Deniz Tarsus, ‘Ayrıkotu’nu yayınladıktan iki yıl sonra ‘İt Gözü’ ile yeniden okuyucularıyla buluştu. Bu kitap Deniz Tarsus’a öykü dalında Orhan Kemal Ödülü’nü de getirdi
SERAP ÇAKIR
Deniz Tarsus’la tanışalı çok olmadı. Gencecik, pırıl pırıl, akıllı ve son derece yaratıcı. Benim en sevdiğim kadın figürü yani. Merak ettiğim çok şey vardı hakkında ve işte böyle keyifli bir sohbet oldu.
» İlk olarak 1972’de Yılmaz Güney, Orhan Kemal Roman Ödülü’nü almıştı. Daha sonra, Sevgi Soysal, Erdal Öz, Yaşar Kemal gibi çok önemli isimler bu ödüle layık görüldü. Şimdi de Deniz Tarsus aldı öykü dalında bu ödülü; çok klasik bir soruyla başlayacağım. Nasıl bir duygu?
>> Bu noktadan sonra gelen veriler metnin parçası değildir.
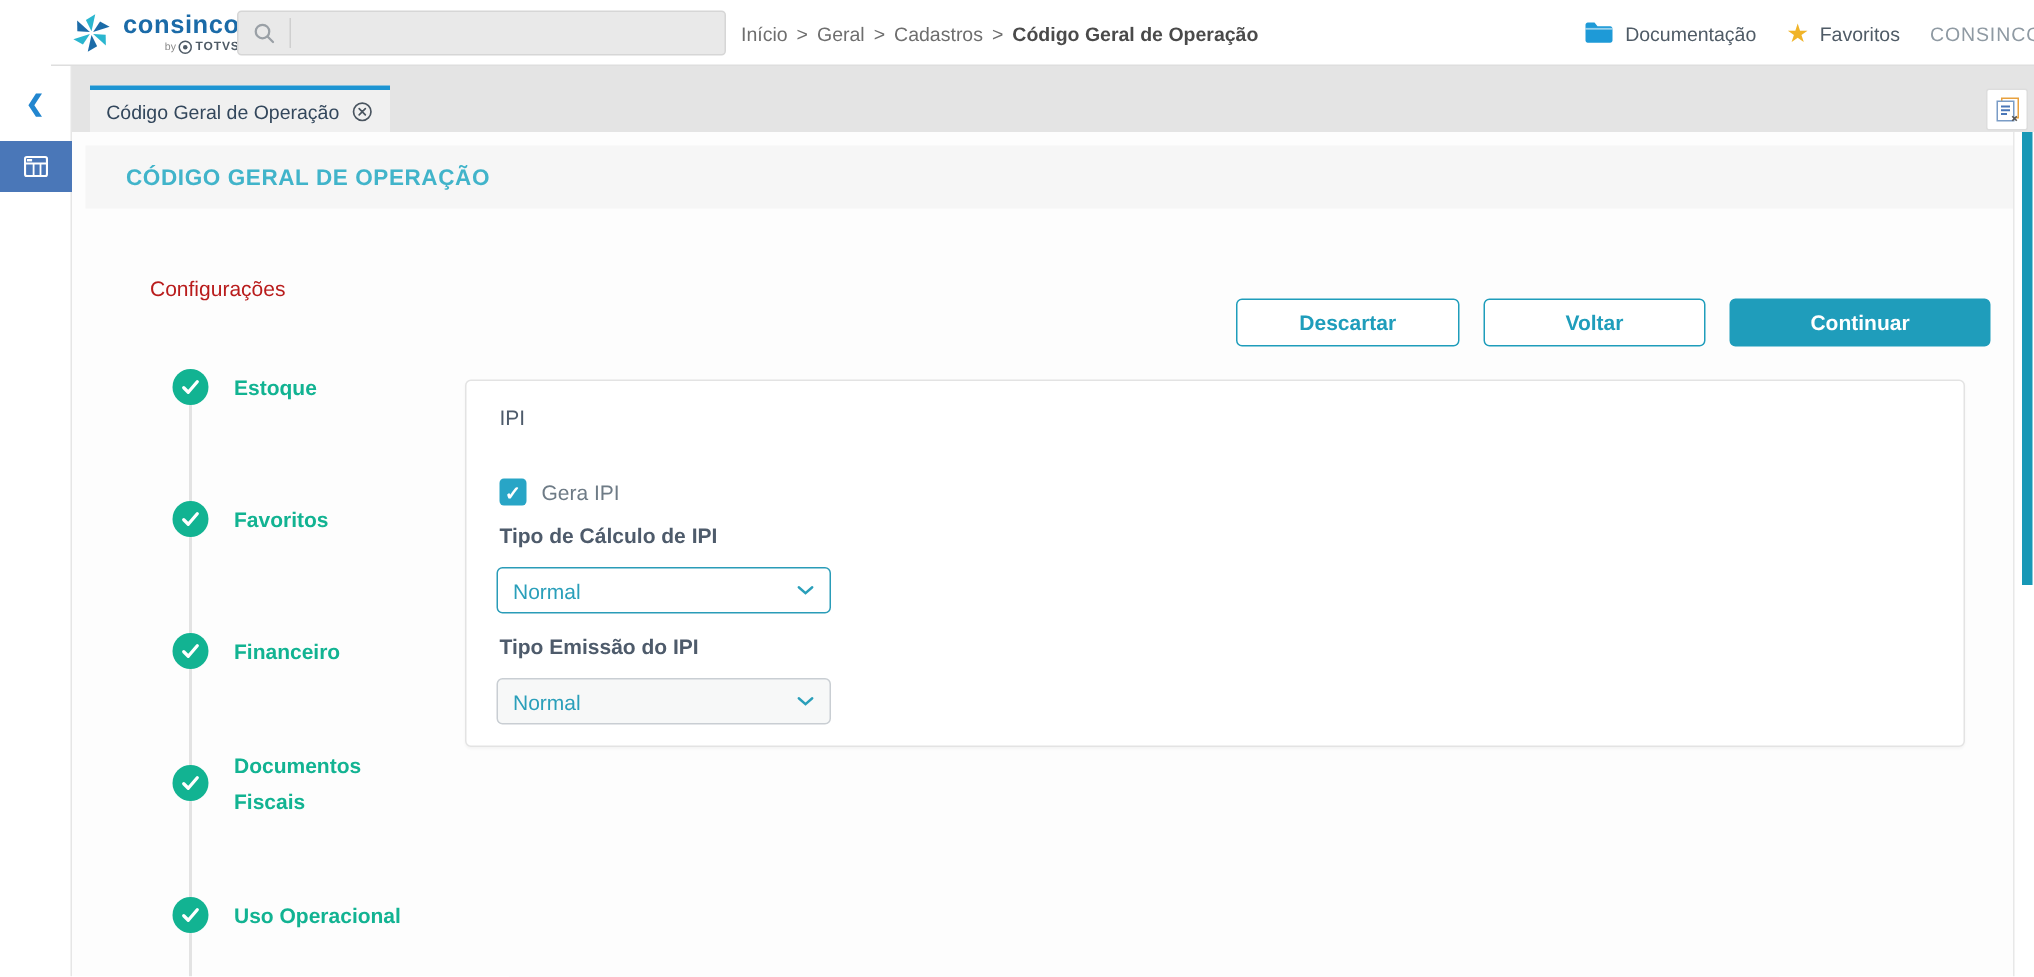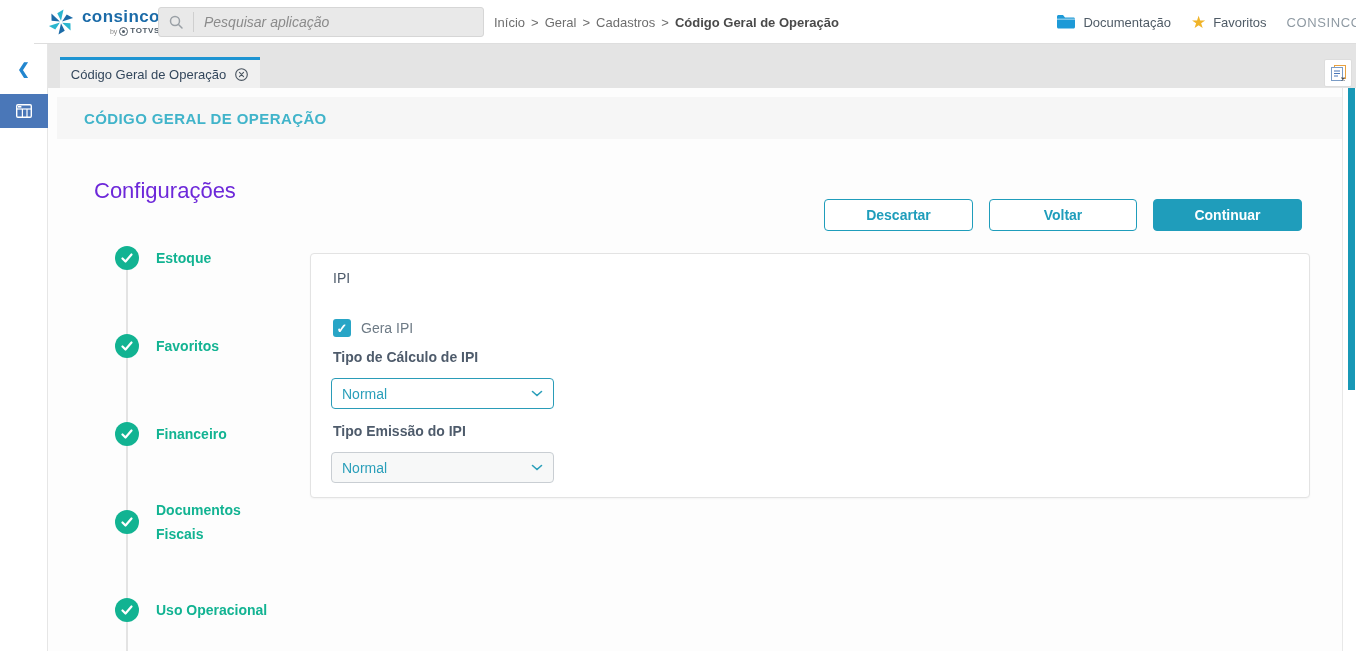"Pesquisar aplicação" input { html: <input> -> none }
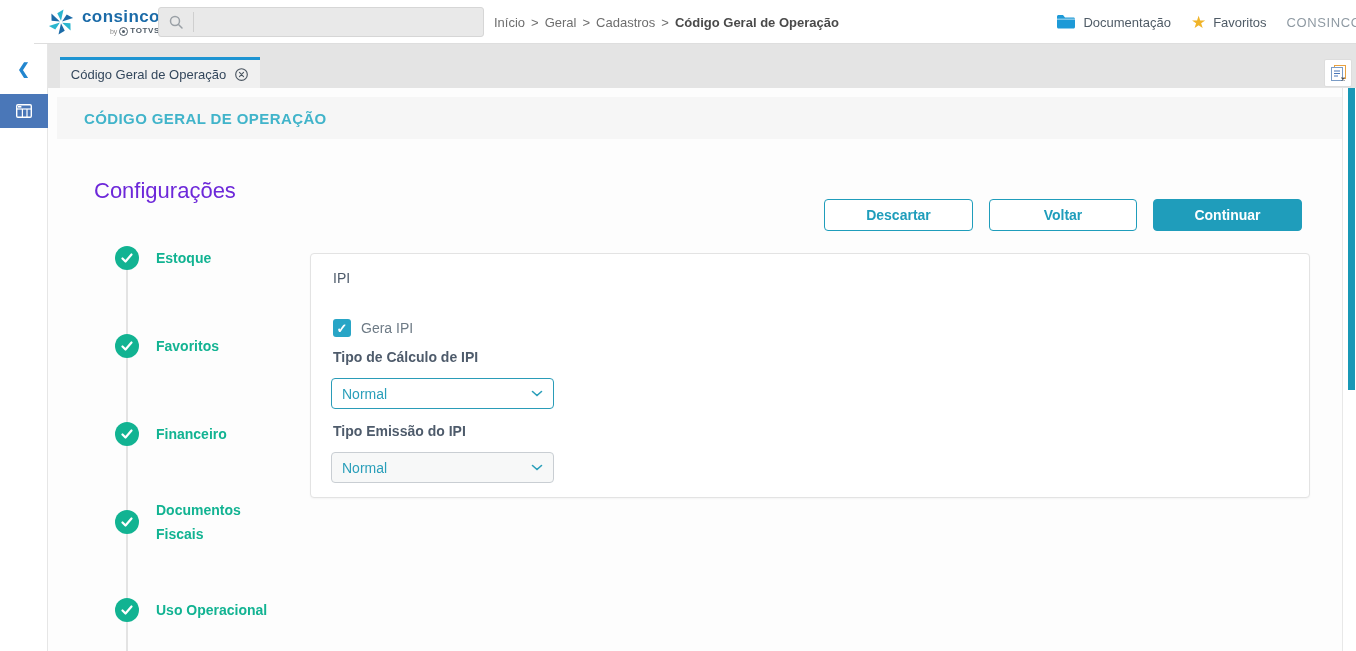"Configurações" .page-title { color: #6d28d9 -> #b91c1c; font-size: 22px -> 14px; margin: 2px -> 8px }
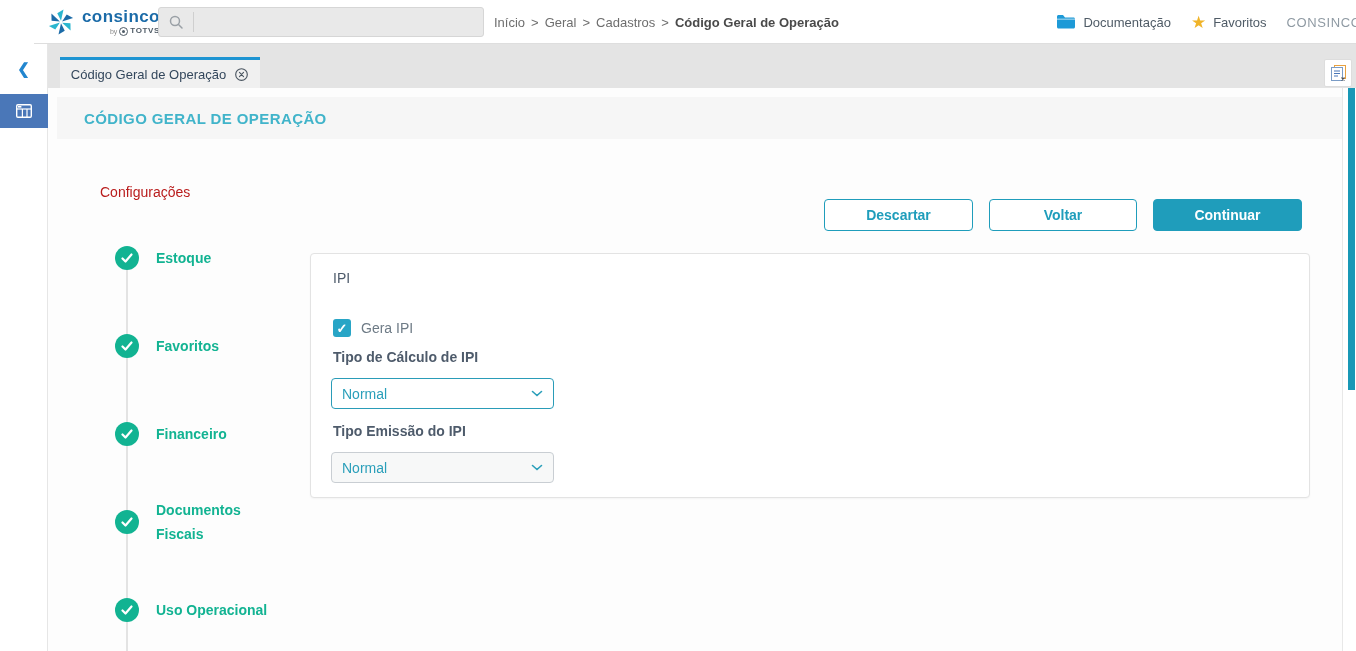"Continuar" #btn-continue { width: 149px -> 174px }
Gerçekten çok emek sarf ediyorsun. Bu öykü kitabı için iki sene uğraştım. Ayrıkotu yayınlandıktan sonra başladım ‘İt Gözü’nü yazmaya. Çok ciddi mesai, emek var. Gio Ödülü’nü aldıktan sonra çok rahat uyumuştum, sonra Orhan Kemal Ödülü’nü duyunca, iş yerinde zıplayarak arkadaşlarıma söyledim. Ödülü aldığımı öğrendikten hemen sonra annemi aradım, annemin sesi titredi. Ve şöyle düşündüm: Annemin sesinin titrediği an için bile iki yıl çalışmaya değer.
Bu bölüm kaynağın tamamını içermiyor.